◆ Version comparison data:
______

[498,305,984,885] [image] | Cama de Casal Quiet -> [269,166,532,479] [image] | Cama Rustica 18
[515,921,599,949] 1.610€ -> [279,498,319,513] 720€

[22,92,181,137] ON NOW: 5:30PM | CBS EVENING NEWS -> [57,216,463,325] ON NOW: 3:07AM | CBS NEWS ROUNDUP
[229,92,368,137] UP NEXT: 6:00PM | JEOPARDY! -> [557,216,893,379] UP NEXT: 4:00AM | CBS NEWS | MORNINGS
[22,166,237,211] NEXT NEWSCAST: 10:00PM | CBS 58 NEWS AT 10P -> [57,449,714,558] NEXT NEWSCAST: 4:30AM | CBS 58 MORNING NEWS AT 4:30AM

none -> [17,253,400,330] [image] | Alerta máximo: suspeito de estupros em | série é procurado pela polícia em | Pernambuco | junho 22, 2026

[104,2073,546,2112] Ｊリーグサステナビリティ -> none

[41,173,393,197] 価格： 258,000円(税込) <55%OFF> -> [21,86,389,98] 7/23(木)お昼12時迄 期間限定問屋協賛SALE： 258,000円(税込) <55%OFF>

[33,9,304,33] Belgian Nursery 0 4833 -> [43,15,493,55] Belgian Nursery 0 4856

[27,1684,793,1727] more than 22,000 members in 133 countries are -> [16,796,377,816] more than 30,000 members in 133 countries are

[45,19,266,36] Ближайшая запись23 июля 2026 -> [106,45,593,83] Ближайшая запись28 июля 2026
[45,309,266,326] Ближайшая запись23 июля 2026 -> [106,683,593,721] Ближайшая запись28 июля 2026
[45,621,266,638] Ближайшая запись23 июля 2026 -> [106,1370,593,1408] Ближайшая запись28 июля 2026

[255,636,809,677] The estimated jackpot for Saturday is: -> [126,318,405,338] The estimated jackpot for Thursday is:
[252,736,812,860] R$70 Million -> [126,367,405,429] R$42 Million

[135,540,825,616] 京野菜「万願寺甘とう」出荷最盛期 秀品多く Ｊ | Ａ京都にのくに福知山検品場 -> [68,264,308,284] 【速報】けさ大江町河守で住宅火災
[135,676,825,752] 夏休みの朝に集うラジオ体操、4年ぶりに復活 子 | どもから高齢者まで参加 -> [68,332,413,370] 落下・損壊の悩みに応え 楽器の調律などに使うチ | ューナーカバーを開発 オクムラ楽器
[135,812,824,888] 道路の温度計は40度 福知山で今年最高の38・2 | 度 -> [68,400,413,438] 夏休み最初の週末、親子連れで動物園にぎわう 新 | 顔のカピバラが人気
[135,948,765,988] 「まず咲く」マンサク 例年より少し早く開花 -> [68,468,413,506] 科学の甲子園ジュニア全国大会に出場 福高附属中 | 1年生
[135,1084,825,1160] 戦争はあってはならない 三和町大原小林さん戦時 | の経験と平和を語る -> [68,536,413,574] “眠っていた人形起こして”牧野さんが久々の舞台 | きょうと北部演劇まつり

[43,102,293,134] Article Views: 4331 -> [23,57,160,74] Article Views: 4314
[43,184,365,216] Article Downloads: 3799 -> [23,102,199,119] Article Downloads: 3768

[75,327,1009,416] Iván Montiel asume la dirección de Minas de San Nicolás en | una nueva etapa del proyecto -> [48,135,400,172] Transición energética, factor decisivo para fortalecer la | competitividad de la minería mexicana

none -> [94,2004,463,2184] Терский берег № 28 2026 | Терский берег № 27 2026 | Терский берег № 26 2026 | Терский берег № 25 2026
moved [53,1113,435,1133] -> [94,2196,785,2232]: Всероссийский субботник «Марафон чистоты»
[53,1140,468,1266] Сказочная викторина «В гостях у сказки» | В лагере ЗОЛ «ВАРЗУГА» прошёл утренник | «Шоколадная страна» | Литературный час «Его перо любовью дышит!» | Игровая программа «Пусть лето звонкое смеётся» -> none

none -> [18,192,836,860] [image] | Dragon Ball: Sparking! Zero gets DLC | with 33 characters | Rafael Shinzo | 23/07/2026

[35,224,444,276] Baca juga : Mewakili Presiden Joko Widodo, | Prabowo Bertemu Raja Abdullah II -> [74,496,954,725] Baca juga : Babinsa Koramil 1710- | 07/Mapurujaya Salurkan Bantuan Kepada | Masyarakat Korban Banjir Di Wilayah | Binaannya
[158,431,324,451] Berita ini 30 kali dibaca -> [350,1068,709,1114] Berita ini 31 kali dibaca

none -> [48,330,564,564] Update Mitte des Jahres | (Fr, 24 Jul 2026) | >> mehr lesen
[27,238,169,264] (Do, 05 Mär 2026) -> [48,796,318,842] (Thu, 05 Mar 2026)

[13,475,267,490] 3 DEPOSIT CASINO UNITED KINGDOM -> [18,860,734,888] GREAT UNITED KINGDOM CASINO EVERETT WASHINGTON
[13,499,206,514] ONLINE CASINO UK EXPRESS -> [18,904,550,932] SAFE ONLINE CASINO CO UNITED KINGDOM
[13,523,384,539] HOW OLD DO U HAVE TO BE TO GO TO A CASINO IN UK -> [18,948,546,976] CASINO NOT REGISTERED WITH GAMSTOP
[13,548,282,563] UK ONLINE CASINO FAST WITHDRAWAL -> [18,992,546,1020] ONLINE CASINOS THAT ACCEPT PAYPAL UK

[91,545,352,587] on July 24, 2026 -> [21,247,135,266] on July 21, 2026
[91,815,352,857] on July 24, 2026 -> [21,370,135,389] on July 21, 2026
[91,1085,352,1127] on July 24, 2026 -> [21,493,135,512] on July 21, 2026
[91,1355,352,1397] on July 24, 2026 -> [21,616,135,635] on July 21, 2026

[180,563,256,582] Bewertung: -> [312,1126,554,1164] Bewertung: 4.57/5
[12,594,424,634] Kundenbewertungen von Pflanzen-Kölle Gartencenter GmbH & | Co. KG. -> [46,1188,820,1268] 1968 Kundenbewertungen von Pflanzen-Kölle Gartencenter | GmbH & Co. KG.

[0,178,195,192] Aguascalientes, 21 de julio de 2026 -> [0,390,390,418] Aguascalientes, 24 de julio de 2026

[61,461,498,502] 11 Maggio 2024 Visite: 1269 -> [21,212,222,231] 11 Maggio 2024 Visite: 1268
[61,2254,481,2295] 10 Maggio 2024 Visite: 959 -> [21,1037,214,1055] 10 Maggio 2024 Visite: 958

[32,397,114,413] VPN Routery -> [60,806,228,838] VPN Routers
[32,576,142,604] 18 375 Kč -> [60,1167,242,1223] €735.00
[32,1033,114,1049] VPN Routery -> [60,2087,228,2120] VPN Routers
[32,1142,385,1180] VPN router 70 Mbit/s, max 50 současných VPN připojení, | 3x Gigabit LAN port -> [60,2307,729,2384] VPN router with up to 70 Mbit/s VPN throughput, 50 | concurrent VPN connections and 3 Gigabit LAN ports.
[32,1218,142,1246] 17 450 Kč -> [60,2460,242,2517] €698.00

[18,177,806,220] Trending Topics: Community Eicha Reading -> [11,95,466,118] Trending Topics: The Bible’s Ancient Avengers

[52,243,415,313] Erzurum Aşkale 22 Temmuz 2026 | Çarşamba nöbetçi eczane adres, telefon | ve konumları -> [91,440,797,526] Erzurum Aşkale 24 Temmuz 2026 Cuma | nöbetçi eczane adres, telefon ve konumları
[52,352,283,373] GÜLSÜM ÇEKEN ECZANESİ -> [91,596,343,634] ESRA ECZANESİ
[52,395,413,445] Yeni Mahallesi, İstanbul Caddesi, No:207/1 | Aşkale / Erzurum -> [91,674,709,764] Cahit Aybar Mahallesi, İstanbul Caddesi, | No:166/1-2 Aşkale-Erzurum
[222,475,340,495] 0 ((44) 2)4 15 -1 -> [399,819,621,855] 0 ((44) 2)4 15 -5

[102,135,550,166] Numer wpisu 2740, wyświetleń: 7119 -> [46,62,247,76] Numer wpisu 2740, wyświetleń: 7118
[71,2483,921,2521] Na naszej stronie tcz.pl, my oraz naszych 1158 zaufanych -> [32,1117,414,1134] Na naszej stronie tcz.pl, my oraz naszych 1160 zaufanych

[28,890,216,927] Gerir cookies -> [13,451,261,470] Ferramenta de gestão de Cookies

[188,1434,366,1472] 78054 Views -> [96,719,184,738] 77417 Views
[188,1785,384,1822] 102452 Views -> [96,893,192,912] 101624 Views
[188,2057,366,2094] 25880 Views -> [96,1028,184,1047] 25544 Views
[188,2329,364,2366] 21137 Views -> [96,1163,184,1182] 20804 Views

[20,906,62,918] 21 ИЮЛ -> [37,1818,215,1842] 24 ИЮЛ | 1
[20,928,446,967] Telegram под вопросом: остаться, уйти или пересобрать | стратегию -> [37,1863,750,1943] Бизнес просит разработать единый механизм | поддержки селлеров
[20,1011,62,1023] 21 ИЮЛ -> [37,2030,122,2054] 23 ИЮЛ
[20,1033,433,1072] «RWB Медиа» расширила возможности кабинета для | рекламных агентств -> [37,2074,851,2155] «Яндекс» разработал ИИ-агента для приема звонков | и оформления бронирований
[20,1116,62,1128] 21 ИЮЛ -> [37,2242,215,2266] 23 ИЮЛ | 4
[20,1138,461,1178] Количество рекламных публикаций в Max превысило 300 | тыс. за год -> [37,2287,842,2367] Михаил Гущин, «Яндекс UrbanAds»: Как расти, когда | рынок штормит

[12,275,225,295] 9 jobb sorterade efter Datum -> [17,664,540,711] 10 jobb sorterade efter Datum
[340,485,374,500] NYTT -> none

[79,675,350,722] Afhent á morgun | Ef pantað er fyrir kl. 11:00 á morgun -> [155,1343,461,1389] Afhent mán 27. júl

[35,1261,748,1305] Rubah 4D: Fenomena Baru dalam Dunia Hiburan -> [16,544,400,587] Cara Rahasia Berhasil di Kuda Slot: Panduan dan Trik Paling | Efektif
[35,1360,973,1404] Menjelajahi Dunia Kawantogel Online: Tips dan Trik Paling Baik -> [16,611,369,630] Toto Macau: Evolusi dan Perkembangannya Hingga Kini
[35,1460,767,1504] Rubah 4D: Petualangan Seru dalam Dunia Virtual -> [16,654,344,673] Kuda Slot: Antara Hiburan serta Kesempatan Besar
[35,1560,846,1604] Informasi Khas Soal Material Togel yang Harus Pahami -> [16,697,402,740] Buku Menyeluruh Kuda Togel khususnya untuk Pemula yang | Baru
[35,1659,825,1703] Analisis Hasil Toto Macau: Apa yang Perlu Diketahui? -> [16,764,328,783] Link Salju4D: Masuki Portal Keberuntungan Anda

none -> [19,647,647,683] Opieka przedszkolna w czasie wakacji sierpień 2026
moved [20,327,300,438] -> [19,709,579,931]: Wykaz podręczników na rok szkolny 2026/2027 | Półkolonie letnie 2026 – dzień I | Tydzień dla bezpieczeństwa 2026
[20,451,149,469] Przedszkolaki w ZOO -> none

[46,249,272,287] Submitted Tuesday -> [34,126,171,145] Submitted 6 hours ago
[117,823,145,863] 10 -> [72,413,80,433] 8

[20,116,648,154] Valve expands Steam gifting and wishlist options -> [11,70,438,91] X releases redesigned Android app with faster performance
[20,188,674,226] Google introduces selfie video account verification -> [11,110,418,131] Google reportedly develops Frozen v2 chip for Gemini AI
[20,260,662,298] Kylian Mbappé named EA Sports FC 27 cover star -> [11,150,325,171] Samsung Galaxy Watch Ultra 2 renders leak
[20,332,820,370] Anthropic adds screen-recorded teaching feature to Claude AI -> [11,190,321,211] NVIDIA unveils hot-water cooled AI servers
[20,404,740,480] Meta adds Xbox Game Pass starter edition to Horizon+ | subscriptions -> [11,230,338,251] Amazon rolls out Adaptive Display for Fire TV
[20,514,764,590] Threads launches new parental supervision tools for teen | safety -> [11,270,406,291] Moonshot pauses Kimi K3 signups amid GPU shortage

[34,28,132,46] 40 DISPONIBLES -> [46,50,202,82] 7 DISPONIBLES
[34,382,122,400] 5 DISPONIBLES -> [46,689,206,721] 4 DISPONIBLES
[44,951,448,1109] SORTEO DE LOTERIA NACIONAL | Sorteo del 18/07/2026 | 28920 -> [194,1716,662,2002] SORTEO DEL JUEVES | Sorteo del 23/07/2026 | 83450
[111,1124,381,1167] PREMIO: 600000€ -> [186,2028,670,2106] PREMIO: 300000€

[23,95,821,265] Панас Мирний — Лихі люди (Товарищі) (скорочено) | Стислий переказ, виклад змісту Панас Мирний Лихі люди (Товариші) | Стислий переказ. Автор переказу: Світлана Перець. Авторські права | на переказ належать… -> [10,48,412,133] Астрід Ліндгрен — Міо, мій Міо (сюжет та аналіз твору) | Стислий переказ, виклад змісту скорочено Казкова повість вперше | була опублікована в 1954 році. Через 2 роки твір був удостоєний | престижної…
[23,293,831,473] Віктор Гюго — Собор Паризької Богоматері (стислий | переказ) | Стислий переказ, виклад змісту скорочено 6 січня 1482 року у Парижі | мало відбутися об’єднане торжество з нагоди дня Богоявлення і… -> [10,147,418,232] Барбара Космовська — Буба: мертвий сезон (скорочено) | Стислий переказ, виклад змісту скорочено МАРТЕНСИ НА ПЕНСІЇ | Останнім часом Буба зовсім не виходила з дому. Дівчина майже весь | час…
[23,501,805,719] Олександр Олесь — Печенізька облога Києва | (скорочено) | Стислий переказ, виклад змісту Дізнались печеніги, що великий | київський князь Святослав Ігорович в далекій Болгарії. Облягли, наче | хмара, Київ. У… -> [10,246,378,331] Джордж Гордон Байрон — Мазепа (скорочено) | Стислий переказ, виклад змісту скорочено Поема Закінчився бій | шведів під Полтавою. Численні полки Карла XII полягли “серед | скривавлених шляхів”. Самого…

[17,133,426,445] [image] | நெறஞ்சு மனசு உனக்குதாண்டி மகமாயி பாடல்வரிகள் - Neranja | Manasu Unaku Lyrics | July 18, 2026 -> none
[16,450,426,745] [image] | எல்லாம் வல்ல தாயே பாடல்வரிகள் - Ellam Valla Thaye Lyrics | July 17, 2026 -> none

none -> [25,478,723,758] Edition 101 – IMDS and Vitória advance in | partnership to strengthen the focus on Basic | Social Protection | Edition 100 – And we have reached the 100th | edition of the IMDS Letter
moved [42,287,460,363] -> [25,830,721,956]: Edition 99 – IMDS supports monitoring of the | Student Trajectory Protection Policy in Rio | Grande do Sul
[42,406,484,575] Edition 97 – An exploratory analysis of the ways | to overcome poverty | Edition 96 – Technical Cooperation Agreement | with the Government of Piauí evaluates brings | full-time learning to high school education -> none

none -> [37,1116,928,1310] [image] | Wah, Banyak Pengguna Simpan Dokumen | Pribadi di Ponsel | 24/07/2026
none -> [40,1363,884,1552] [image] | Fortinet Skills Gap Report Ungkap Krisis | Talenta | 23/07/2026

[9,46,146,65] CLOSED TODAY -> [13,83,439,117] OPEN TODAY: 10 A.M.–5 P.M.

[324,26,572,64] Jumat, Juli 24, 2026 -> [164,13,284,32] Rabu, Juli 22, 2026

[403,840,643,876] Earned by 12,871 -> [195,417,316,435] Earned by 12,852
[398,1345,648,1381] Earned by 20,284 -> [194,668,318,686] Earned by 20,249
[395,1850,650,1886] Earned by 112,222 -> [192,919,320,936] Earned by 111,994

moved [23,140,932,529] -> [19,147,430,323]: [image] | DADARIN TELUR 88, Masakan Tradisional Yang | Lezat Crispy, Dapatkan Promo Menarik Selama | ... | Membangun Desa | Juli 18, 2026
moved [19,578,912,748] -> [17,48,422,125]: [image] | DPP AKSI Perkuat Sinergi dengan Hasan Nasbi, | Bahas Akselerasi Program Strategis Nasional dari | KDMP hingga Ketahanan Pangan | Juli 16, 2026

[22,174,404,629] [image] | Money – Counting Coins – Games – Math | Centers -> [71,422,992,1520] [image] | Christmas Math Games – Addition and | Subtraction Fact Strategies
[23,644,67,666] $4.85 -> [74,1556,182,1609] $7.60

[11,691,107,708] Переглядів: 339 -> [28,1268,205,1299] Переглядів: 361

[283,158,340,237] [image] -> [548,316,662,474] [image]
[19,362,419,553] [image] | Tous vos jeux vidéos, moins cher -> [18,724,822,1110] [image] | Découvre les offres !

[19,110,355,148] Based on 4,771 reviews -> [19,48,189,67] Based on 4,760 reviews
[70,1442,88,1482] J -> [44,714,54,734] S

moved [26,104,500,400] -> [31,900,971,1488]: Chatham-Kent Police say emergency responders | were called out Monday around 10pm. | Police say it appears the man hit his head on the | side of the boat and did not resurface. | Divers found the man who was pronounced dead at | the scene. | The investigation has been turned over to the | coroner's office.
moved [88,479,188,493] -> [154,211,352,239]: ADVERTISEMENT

______

◆ Directions for this task: From the records above, print exactly the lines that run from the line with "[117,823,145,863] 10 -> [72,413,80,433] 8" to the line with "[20,514,764,590] Threads launches", inclusive.

◆ Solved exercise:
[117,823,145,863] 10 -> [72,413,80,433] 8

[20,116,648,154] Valve expands Steam gifting and wishlist options -> [11,70,438,91] X releases redesigned Android app with faster performance
[20,188,674,226] Google introduces selfie video account verification -> [11,110,418,131] Google reportedly develops Frozen v2 chip for Gemini AI
[20,260,662,298] Kylian Mbappé named EA Sports FC 27 cover star -> [11,150,325,171] Samsung Galaxy Watch Ultra 2 renders leak
[20,332,820,370] Anthropic adds screen-recorded teaching feature to Claude AI -> [11,190,321,211] NVIDIA unveils hot-water cooled AI servers
[20,404,740,480] Meta adds Xbox Game Pass starter edition to Horizon+ | subscriptions -> [11,230,338,251] Amazon rolls out Adaptive Display for Fire TV
[20,514,764,590] Threads launches new parental supervision tools for teen | safety -> [11,270,406,291] Moonshot pauses Kimi K3 signups amid GPU shortage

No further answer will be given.